After 28 years of teaching in Myongji University's creative program, he retired in 2011. Upon his retirement and the release of his 39th novel Naui soneun malgubeuro byeonhago (나의 손은 말굽으로 변하고 My Hands Turn into Hooves), Park moved back to his hometown to focus on his writing.

2. Writing

In 1979, Park began serializing his first novel Pullipcheoreom nupda (풀잎처럼 눕다 Lie Like a Blade of Grass) in the JoongAng Ilbo, which would become known as his signature work. For the novel's sensitive, even poetic, descriptions of the losses sustained by the South Korean people in the period of rapid urbanization, Park received the 1981 Korean Literature Prize.

More serialized novels followed, which exhibited Park's lyrical but realistic style, which details the dreams and frustrations of average citizens adrift in a world of base materialism and brutal opportunism. Of special note are Bul-ui nara (불의 나라 Nation of Fire) and Mul-ui nara (물의 나라 Nation of Water), which appeared in the Dong-a Ilbo in the early and mid-1980s and won critical recognition. The stories are satirical portrayals of the upsets, ambitions and disappointments of two country boys, Baek Chan-gyu and Han Gil-su, who move to Seoul as it rushes toward industrialization and urbanization. The novels reflect the author's own experience of urban life as a young man.

Other works set against the period of South Korea's economic rise include Supeun jamdeulji anneunda (숲은 잠들지 않는다 The Forest Never Sleeps) and Suyoireun mochareuteureul deunneunda (수요일은 모차르트를 듣는다 On Wednesdays I Listen to Mozart).

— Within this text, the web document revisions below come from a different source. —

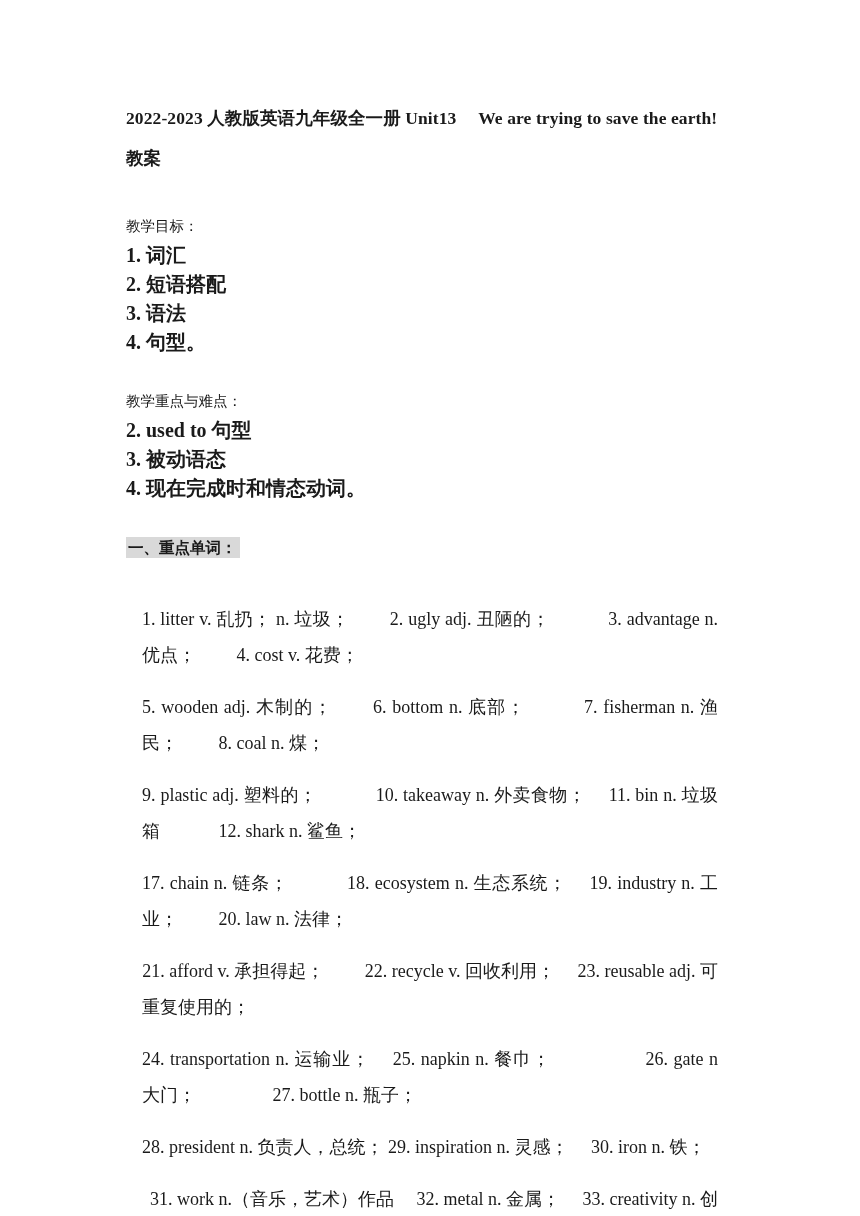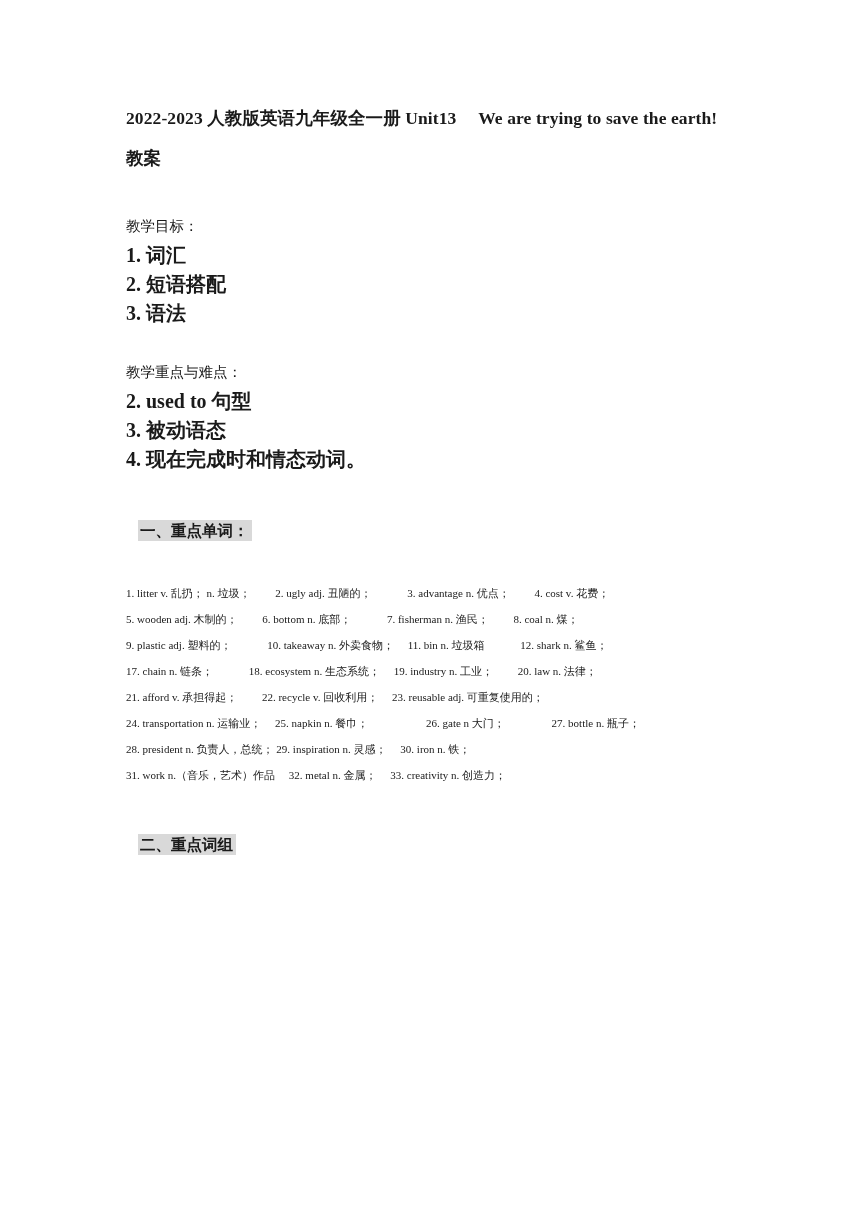--- a/index.html
+++ b/index.html
@@ -55,32 +55,32 @@
     margin: 0;
     white-space: pre-wrap;
     font-weight: bold;
   }
 
   
   .hl-heading {
     font-weight: bold;
     font-size: 15.5px;
     line-height: 30px;
-    margin: 12px;
+    margin: 0;
   }
   .hl-heading .hl {
     background: #d9d9d9;
     padding: 2px 3px 2px 2px;
   }
 
   
   .vocab {
-    font-size: 11px;
-    line-height: 26px;
-    margin: 0;
+    font-size: 18px;
+    line-height: 36px;
+    margin: 16px;
     text-align: justify;
     text-justify: inter-character;
     white-space: pre-wrap;
     text-align-last: left;
   }
   .vocab.single { text-align: right; }
 </style>
 </head>
 <body>
 
@@ -88,20 +88,21 @@
   <div class="content">
 
     <h1 class="doc-title">2022-2023 人教版英语九年级全一册 Unit13  We are trying to save the earth!教案</h1>
 
     <div class="spacer-lg"></div>
 
     <div class="sec-label">教学目标：</div>
     <div class="line">1. 词汇</div>
     <div class="line">2. 短语搭配</div>
     <div class="line">3. 语法</div>
+    <div class="line">4. 句型。</div>
 
     <div class="spacer-md"></div>
 
     <div class="sec-label">教学重点与难点：</div>
     <div class="line">2. used to 句型</div>
     <div class="line">3. 被动语态</div>
     <div class="line">4. 现在完成时和情态动词。</div>
 
     <div class="spacer-md"></div>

These works describe the dreams of city dwellers frustrated by powers beyond their control, but are narrated in a style close to that of popular romantic or detective novels. The more popular his novels became, however, the more Park resented being characterized as an author catering to public taste. In 1993, with over 20 years of best-selling literature to his name, Park suddenly announced in a newspaper article that he was unable to continue writing his novel, then in progress. The author, whose two suicide attempts as a youth speak to deep thirst for communication with the world, could not endure criticism and discontinued writing for three years until 1996, when he published Huinsoga kkeuneun sure (흰소가 끄는 수레 The Cart Pulled by the White Ox).

Park's return to writing led to more highly developed artistic works, including re-workings of some of his older novels. More recently, he has written penetrating recollections of his own life as an author, as well as passionate works about nature and life based on his travels abroad. In Deoreoun chaeksang (더러운 책상 A Filthy Desk), Bin bang (빈 방 An Empty Room) and Namaseute (나마스테 Namseute), Park confirmed his position as a veteran author who incorporates both artistic value and popular elements into his writing.